= Data provided =

━━━━━━━━━━━━━━━━

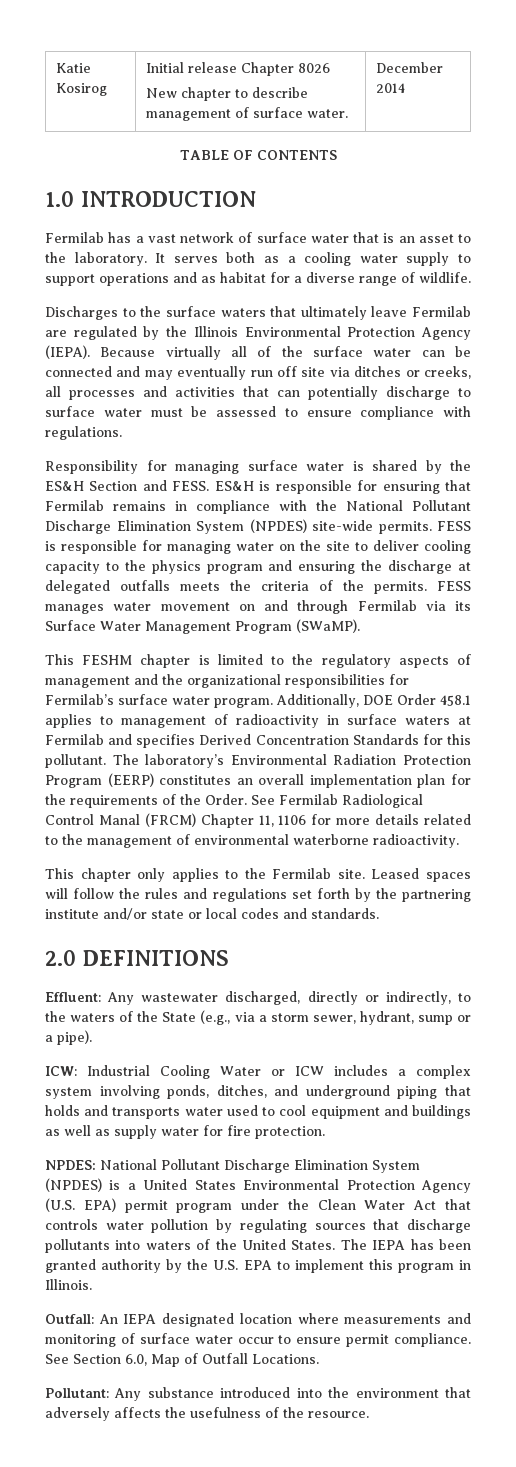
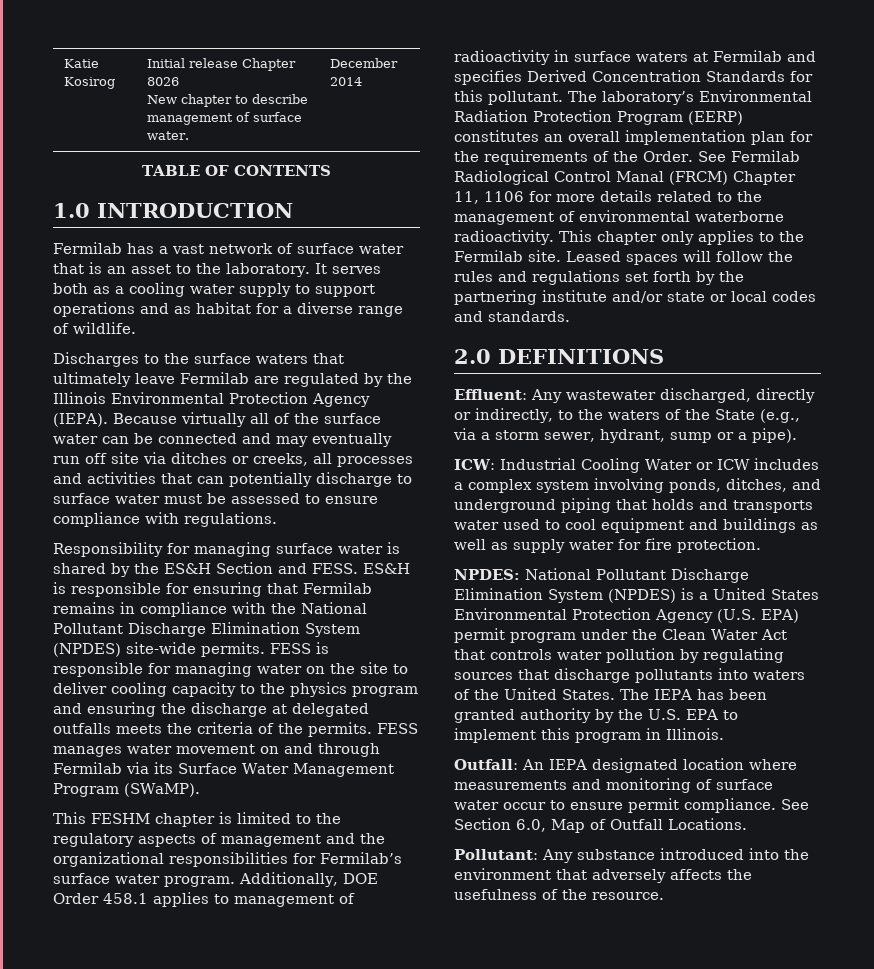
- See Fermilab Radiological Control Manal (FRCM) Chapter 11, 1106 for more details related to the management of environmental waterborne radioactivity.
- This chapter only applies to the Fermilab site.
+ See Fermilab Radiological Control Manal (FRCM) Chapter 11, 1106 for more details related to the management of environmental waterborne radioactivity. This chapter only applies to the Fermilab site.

━━━━━━━━━━━━━━━━

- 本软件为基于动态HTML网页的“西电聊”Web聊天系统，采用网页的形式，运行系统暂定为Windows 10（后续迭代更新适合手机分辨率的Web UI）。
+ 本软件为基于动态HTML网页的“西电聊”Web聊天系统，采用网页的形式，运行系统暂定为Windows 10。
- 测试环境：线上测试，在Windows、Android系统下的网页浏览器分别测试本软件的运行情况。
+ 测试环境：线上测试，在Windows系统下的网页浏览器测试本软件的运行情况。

━━━━━━━━━━━━━━━━

= Exercise description =
In the listing above, find the line containing "- See Fermilab" and the line containing "waterborne radioactivity. This", then quote both, plus every line between them, exactly as written.

= Result of this exercise =
- See Fermilab Radiological Control Manal (FRCM) Chapter 11, 1106 for more details related to the management of environmental waterborne radioactivity.
- This chapter only applies to the Fermilab site.
+ See Fermilab Radiological Control Manal (FRCM) Chapter 11, 1106 for more details related to the management of environmental waterborne radioactivity. This chapter only applies to the Fermilab site.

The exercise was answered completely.